I sound calm and in control. My tone doesn’t begin to belie my feelings.
“You know damn well who. It’s the kind of thing Carrie Grethen would do. So she can ambush us, lure us right where she wants us. If I see her I’m shooting on sight.” Marino isn’t making an empty threat. He means it 100 percent. “No questions asked.”
“I didn’t just hear you say that. You didn’t say it and don’t say it again,” I reply, and the diesel engine seems unnaturally loud.
I’m a white elephant on this road. I shouldn’t be on it, not driving a medical examiner’s truck, and I imagine if I saw it and didn’t know why it was headed to Lucy’s neighborhood …
Why isn’t she answering her phone? What has happened?

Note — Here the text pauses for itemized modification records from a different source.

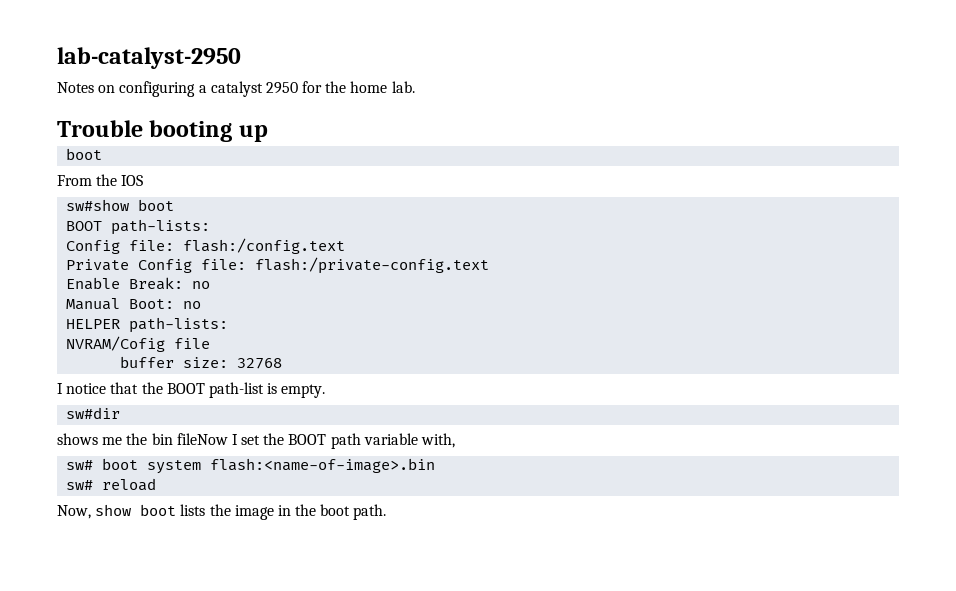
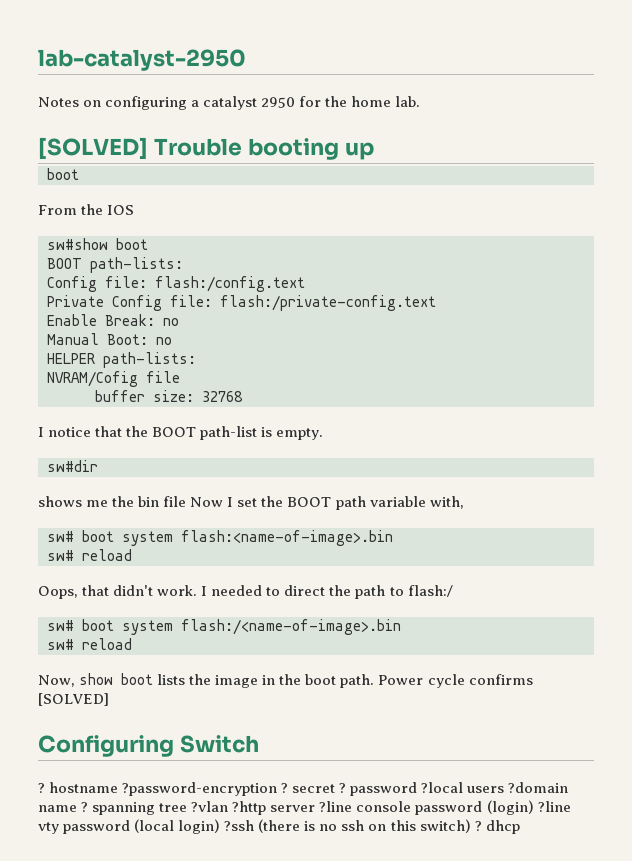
- Trouble booting up
+ [SOLVED] Trouble booting up
- shows me the bin fileNow I set the BOOT path variable with,
+ shows me the bin file Now I set the BOOT path variable with,
+ Oops, that didn't work. I needed to direct the path to flash:/
+ sw# boot system flash:/<name-of-image>.bin
+ sw# reload
+ Power cycle confirms [SOLVED]
+ Configuring Switch
+ ? hostname ?password-encryption ? secret ? password ?local users ?domain name ? spanning tree ?vlan ?http server ?line console password (login) ?line vty password (local login) ?ssh (there is no ssh on this switch) ? dhcp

I won’t think about it. I can’t stand to think about it, and I’m bombarded by images I can’t shake from a video I never should have seen. At the same time I wonder what I really watched. How much footage did Carrie take out of context? How could she have had me in mind as a future audience? Or did she?
How could Carrie have known then what she would do almost two decades later? I don’t think it’s possible. Or maybe I just don’t want to believe she’s capable of executing her schemes so far in advance. That would be scary and she’s scary enough, and I obsessively sift through what’s happened today. I work my own morning like a crime scene, detail by detail, second by second. I dig, excavate and reconstruct as I drive with both hands on the wheel.
The video link landed on my phone at exactly 9:33 A.M., a little more than an hour ago. I recognized the alert from Lucy’s ICE line. It sounds like a C-sharp chord on an electric guitar, and immediately I pulled off my soiled gloves and stepped away from the body. I watched the recording and now it’s gone. Irretrievably gone. That’s what happened. That’s what I want to tell Marino. But I can’t and it’s making matters more difficult with him than they already were.
He doesn’t completely trust me. I’ve sensed it since my near miss in Florida.
Blame the victim.
Only I’m the victim this time, and in his mind it has to be my fault. That suggests I’m not who I used to be. At least not to him. He treats me differently. It’s difficult to pinpoint and define, subtle like a shadow that didn’t used to be there. I see it in front of me whenever he’s around, like the changing shades of blue and gray on a heaving sea. He blocks my sun. He makes reality shift when he shows up.